First find the line with "最終更新: 2026-01-20（Steering Sync:内訳書作成機能の実装完了を反映）" in the entries below, then set down exactly every line through the line with "- Tax Invoice: Standard", that line included.

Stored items
========
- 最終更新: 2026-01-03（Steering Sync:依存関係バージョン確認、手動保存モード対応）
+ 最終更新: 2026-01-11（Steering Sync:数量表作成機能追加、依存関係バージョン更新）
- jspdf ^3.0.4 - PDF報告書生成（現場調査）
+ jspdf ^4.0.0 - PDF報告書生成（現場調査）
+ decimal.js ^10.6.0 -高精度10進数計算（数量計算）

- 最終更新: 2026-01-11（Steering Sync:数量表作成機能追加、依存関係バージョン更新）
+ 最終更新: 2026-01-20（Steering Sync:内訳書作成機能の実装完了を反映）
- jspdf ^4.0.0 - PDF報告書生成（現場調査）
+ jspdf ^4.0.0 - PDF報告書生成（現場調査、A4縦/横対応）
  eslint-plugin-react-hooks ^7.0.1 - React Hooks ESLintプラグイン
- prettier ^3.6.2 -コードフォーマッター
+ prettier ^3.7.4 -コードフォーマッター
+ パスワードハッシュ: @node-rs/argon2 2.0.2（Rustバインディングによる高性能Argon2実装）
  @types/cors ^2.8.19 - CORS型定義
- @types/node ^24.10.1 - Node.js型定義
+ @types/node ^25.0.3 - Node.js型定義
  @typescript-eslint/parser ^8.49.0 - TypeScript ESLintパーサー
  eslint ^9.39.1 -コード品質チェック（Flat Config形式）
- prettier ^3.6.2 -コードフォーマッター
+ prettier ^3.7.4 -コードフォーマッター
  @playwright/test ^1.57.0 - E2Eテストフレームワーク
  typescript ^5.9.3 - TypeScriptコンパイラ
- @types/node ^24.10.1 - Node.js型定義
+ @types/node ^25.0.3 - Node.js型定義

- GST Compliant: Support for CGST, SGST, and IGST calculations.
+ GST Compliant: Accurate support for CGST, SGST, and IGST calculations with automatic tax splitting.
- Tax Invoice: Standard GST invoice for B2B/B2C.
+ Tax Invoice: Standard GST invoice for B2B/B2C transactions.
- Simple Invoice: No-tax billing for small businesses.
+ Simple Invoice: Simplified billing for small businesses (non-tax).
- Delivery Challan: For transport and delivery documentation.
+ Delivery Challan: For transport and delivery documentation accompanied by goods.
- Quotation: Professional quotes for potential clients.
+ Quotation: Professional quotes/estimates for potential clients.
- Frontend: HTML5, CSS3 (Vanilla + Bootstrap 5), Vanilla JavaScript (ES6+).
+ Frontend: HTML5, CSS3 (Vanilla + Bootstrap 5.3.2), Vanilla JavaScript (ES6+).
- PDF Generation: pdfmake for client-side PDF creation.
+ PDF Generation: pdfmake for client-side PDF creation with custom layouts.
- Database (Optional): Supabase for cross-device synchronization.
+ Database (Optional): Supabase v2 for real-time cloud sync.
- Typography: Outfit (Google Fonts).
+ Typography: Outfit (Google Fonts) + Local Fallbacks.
========
- **SOLVED EXERCISE**:
+ 最終更新: 2026-01-20（Steering Sync:内訳書作成機能の実装完了を反映）
- jspdf ^4.0.0 - PDF報告書生成（現場調査）
+ jspdf ^4.0.0 - PDF報告書生成（現場調査、A4縦/横対応）
  eslint-plugin-react-hooks ^7.0.1 - React Hooks ESLintプラグイン
- prettier ^3.6.2 -コードフォーマッター
+ prettier ^3.7.4 -コードフォーマッター
+ パスワードハッシュ: @node-rs/argon2 2.0.2（Rustバインディングによる高性能Argon2実装）
  @types/cors ^2.8.19 - CORS型定義
- @types/node ^24.10.1 - Node.js型定義
+ @types/node ^25.0.3 - Node.js型定義
  @typescript-eslint/parser ^8.49.0 - TypeScript ESLintパーサー
  eslint ^9.39.1 -コード品質チェック（Flat Config形式）
- prettier ^3.6.2 -コードフォーマッター
+ prettier ^3.7.4 -コードフォーマッター
  @playwright/test ^1.57.0 - E2Eテストフレームワーク
  typescript ^5.9.3 - TypeScriptコンパイラ
- @types/node ^24.10.1 - Node.js型定義
+ @types/node ^25.0.3 - Node.js型定義

- GST Compliant: Support for CGST, SGST, and IGST calculations.
+ GST Compliant: Accurate support for CGST, SGST, and IGST calculations with automatic tax splitting.
- Tax Invoice: Standard GST invoice for B2B/B2C.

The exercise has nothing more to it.